Just won’t stick: Bad glue might delay Austrian presidential re-run
“If it’s not possible to properly conduct the election because of an apparent flaw in manufacturing, then it’s my duty as one in charge of the election authorities to consider postponing it,” Interior Minister Wolfgang Sobotka said in a written statement on Friday.
Last week, Austrian newspapers published pictures of mail-in ballots that failed to seal, presumably due to low-quality glue. The flaw could result in these ballots not being counted. The Interior Ministry demanded an explanation from the manufacturer on Friday. It had initially ordered some 1.5 million voting cards for municipalities.

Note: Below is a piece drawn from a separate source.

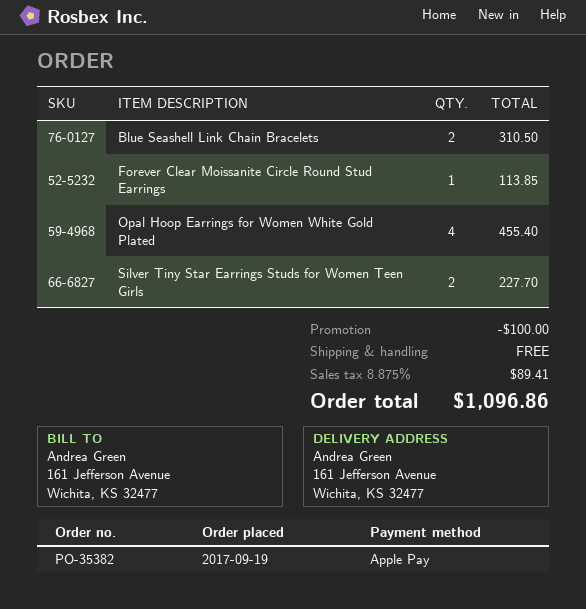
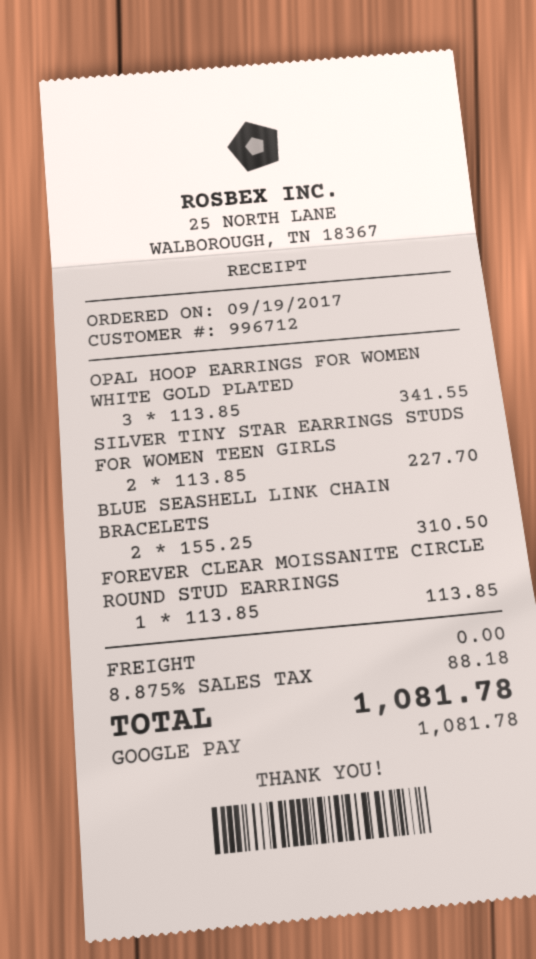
payment method: Apple Pay -> Google Pay
Opal Hoop Earrings for Women White Gold Plated: 4 for 455.40 -> 3 for 341.55
discount: 100.00 -> none
tax: 8.875% = 89.41 -> 8.875% = 88.18
total: 1096.86 -> 1081.78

If the ballots need to be replaced, the new election could be indefinitely postponed. The ministry said they will make the final decision by Monday. Following the publication of the Interior Ministry’s statement, both presidential nominees – the anti-immigration Freedom Party’s Norbert Hofer and former Greens leader Alexander Van der Bellen – said they expect the election to be moved to a later date. The election is currently scheduled to take place on October 2.
The scandal with the faulty ballots has sparked a wave of ridicule online, with Austrians seemingly more amused that concerned. The pre-election fiasco has even inspired its own hashtag – #Wahlkartenfilme – which roughly translates as “the movie on ballot papers.” Austrian Twitter-folk have been toying with famous movie titles, relating them to glue problems and ballot papers.
Thus, Clueless turned into Glueless, and Pretty Woman to Pritt-y Woman (Pritt being a glue brand in Austria).
People came up with The Curious Case of Benjamin’s Ballot, The Glued, the Bad and the Ugly, [Glue] me if you can, and Harry Potter and the [Magic Glue]… Well, whatever makes the electorate happy.
The election, or rather re-election has been the source of ridicule from the start, as authorities initially failed to set a concrete date for it and now plan to push it out even further. The previous vote, which took place on May 22, saw far-right candidate Norbert Hofer narrowly lose by just 31,000 votes, or 0.6 percent, with Alexander Van der Bellen claiming victory. In July, after Hofer’s party reported irregularities during the ballot counting process in most of the 117 electoral districts, the country’s Constitutional Court annulled the results of the election and ordered a re-run.